Wednesday, November 7, 2012

Uttarakhand health department needs Oxygen to survive


Dehradun : Twelve years since it came into existence, six chief ministers at the helm, including veteran Congress leader Narain Dutt Tewari, who aspired to be the Prime Minister after Indira Gandhi’s death and would have probably been there, had he not lost the Lok Sabha election from Nainital, but neither has a health policy been formed in Uttarakhand to provide better medical facilities to the people, nor to ensure that doctor fan out to the interiors in the upper reaches.

It is a true but sad story that almost everything and anything happens to be going topsy turvy in this small mountain state. 

It is no wonder that in less than a decade of it being given statehood, even those who had faced lathis and bullets of the armed police and police personnel, started wishing that the state had never been formed, and they had remained, albeit neglected, as a part of Uttar Pradesh.

This could well go into Ripley’s ‘Believe it or Not’, but of the 2422 posts of doctors sanctioned in the state over half, that is 1255 had remained vacant. 

This fact was admitted by the state health minister, who at the meeting of health ministers in New Delhi recently said that over 50 per cent posts of doctors are vacant in the state, and as such the centre should make provision for doctors during Kumbh Mela and the annual Mansarovar Yatra to Kailash.

What could be the quality if health services being provided to the people in the rural areas, when the primary health centres and even the government hospitals located in the interiors, are manned by pharmacists doing the job of doctors. 

How can any government justify that pharmacists are doing the work of doctors and many of the primary health centres are locked for want of doctors and even para-medical staff.

Almost all chief ministers, from Narain Dutt Tewari to Vijay Bahuguna of the Congress now and the likes of Maj Gen (retd) B C Khanduri to Ramesh Pokhriyal, Nitya Nand Swamy and Koshiyari, none have been able to provide even name sake of health facility to the rural masses. 

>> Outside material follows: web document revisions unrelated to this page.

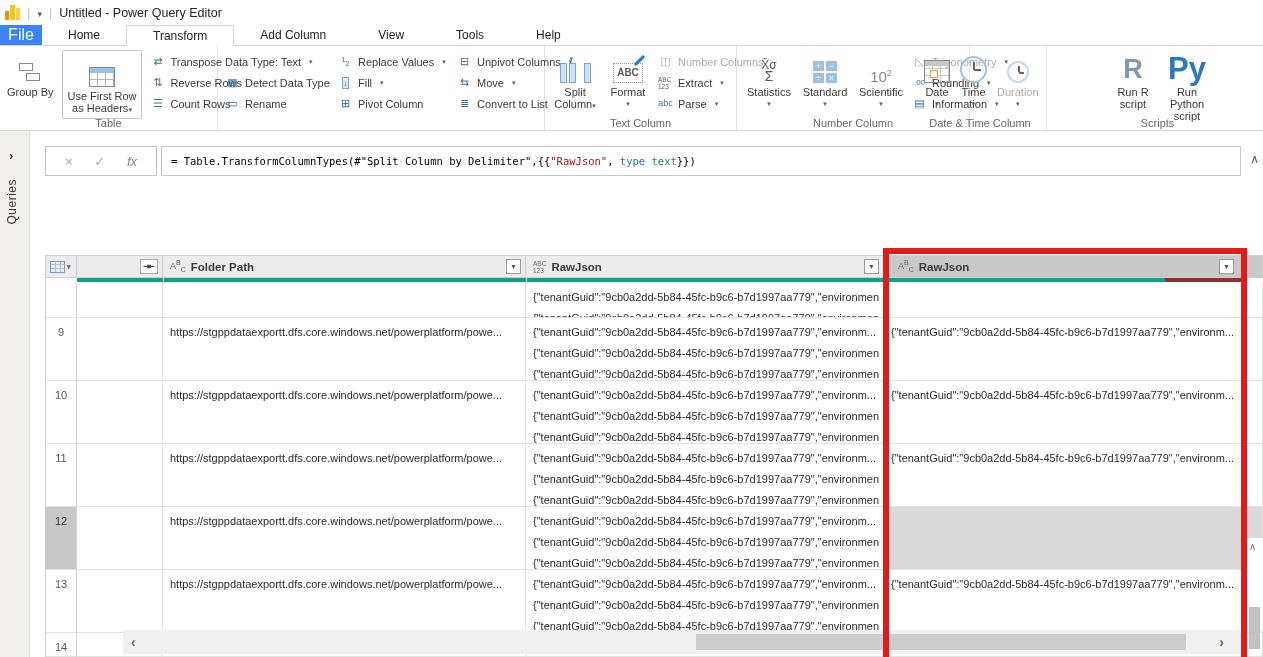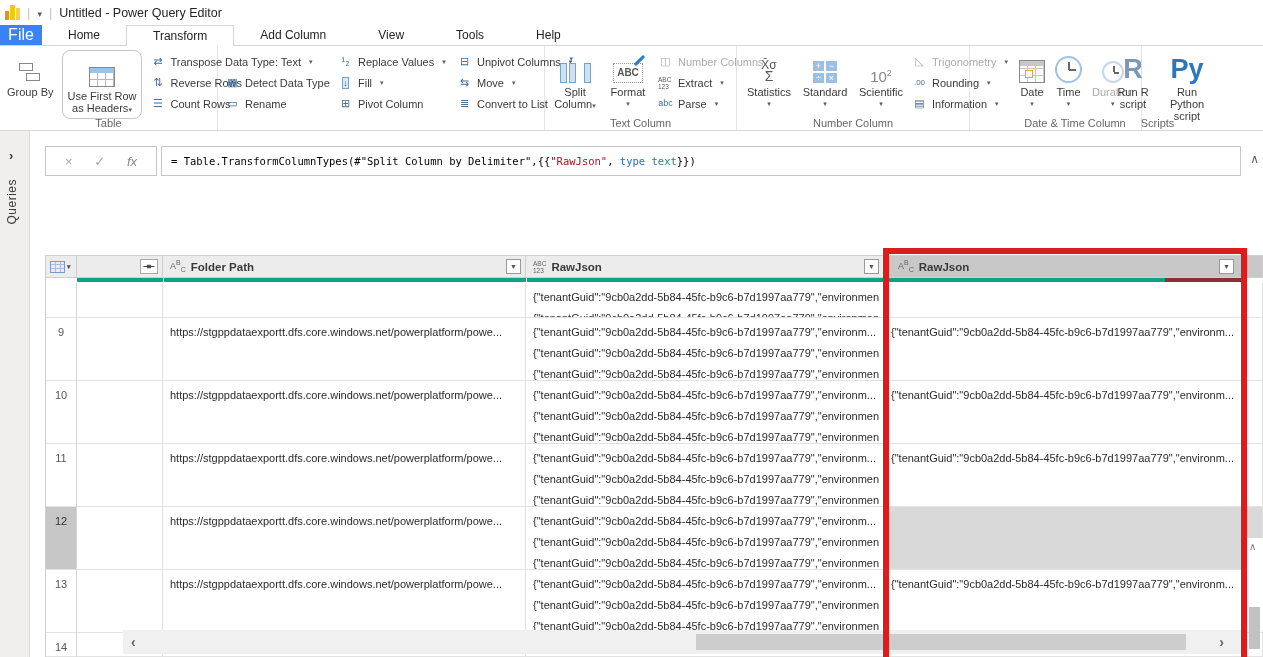--- a/index.html
+++ b/index.html
@@ -70,7 +70,7 @@
 .ico-clock.small::before{height:6px;left:9px;top:3px}
 .ico-clock.small::after{width:5px;left:10px;top:9px}
 .ico-r{font-size:27px;font-weight:bold;color:#7d97b4;line-height:28px}
-.ico-py{font-size:27px;font-weight:bold;color:#2d77bf;line-height:28px}
+.ico-py{font-size:31px;font-weight:bold;color:#2d77bf;line-height:28px}
 .ico-fill{width:13px;height:13px;border:1px solid #7ba1c7;background:#dce9f7;color:#2b5d8c;font-size:9px;line-height:11px;text-align:center}
 .tinytxt{font-size:6.5px;line-height:7px;color:#595959;text-align:left}
 

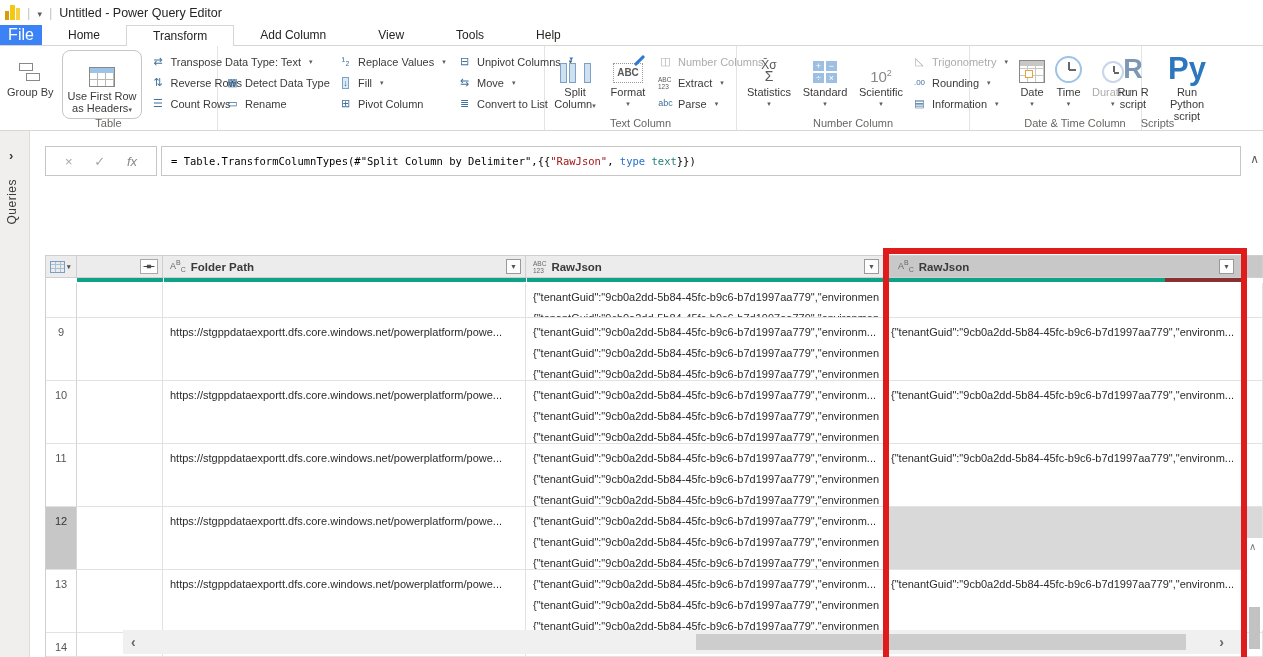--- a/index.html
+++ b/index.html
@@ -36,7 +36,7 @@
 .caret{font-size:7px;color:#605e5c;margin-left:3px;line-height:8px}
 .big .caret{margin:2px 0 0 0}
 .disabled, .disabled .sicon{color:#aeacaa}
-.boxed{border:1px solid #c8c6c4;padding:3px 4px 4px;border-radius:8px}
+.boxed{border:1px solid #c8c6c4;padding:3px 4px 4px;border-radius:1px}
 
 
 .ico-groupby{position:relative;width:26px;height:22px}

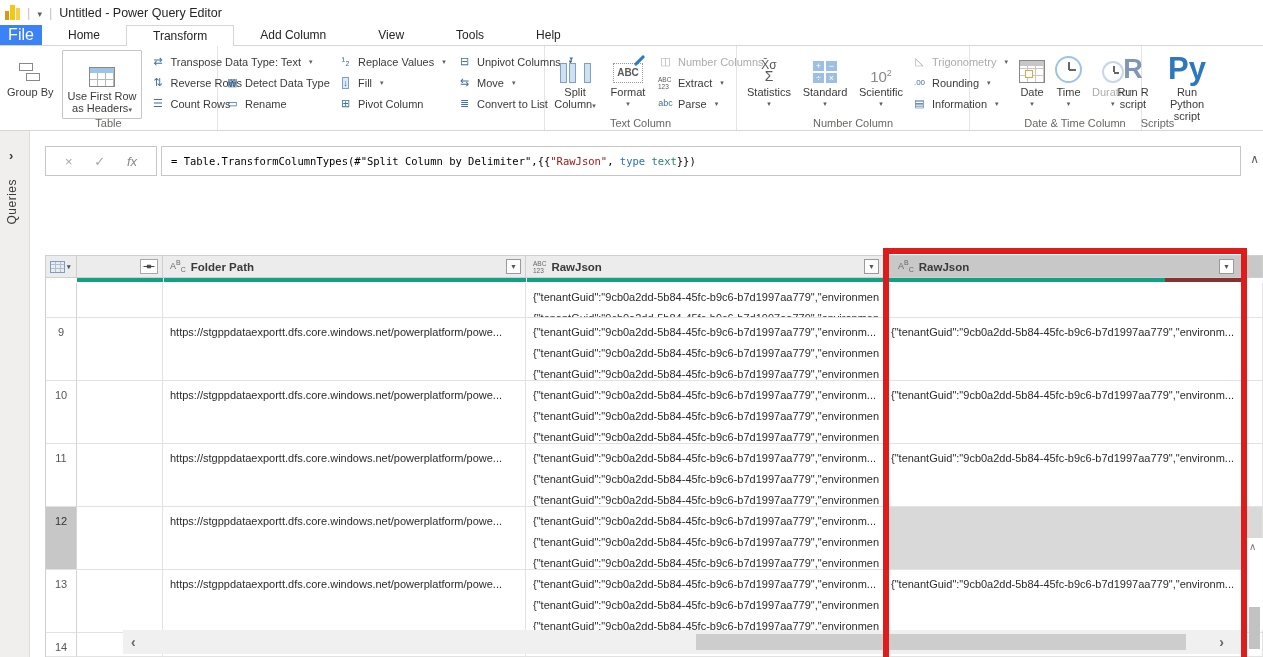--- a/index.html
+++ b/index.html
@@ -341,7 +341,7 @@
     <div class="glabel">Number Column</div>
   </div>
 
-  <div class="rgroup" style="left:1009px;width:133px">
+  <div class="rgroup" style="left:914px;width:133px">
     <div class="gbody" style="gap:10px;left:10px">
       <div class="big">
         <span class="bicon">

There are attacks by wild animals on children and women, who have to be sent to health centres hundreds of kilometers away and most of them have succumbed to their injuries enroute. But who is bothered.
Except in the districts where there are townships the presence of doctors is over 50 per cent, but in all the other districts it is less than that. 

In Dehra Dun, there are 246 doctors against a sanctioned strength of 348, in Nainital there are 162 doctors against a sanctioned strength of 294 and in Udhamsingh Nagar there are 99 doctors against the sanctioned strength of 168. But even the doctors are concentrated in the city, while the distant health centres are not manned.

Compare this to Champawat district where there are only 30 doctors against the sanctioned strength of 90, or Uttarkashi where there are just 46 doctors against 110, or Chamoli where there are 50 doctors against 149 posts, or Pithoragarh where there are only 59 doctors against 159 posts. 

Of the 13 districts in the state just three have more than 50 per cent of the sanctioned strength, while in the remaining districts the situation is dismal.

While schemes to make quick money are thought of and put into practice immediately, but projects for providing better amenities and facilities to the people are put on the back burner and excuses dished out for not either announcing them or implementing them. 

This is the only reason that during the 12 years of statehood and six chief ministers, not even one though it proper to put a proper health policy in place, so that the medical needs of the people in the far-flung interiors and hinterlands of this small mountain state could be met.